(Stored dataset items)
========================================

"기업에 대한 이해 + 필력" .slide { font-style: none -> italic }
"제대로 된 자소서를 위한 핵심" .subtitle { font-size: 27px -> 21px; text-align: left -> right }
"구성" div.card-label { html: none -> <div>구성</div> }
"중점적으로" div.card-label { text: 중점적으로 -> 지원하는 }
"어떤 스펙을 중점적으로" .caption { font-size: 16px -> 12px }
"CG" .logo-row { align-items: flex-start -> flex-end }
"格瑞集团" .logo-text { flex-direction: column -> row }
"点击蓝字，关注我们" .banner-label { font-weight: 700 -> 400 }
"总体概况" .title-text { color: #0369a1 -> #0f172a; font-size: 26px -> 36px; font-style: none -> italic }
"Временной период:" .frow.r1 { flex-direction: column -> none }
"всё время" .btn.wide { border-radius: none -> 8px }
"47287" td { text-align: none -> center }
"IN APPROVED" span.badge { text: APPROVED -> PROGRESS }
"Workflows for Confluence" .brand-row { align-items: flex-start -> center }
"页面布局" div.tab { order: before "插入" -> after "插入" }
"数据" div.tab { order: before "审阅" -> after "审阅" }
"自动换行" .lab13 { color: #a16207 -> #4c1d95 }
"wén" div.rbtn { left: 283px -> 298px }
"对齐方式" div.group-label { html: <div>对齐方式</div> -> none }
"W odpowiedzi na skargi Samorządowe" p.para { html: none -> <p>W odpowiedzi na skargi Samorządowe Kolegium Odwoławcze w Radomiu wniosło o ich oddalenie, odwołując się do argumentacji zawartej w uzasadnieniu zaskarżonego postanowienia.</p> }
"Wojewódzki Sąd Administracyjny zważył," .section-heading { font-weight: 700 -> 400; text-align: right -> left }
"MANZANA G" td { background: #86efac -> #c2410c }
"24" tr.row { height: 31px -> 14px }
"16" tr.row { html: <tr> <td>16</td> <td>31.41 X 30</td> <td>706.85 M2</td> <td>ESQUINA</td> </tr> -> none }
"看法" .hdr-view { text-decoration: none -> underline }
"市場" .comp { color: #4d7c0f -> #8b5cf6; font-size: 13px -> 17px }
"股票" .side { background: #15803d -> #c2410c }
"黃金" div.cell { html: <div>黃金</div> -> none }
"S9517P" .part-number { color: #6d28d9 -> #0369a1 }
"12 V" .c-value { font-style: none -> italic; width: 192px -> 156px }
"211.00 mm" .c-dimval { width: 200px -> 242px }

========================================

**Goal of the exercise:** Gather each line of the records holding the string "start".

**Answer box:**
"CG" .logo-row { align-items: flex-start -> flex-end }
"Workflows for Confluence" .brand-row { align-items: flex-start -> center }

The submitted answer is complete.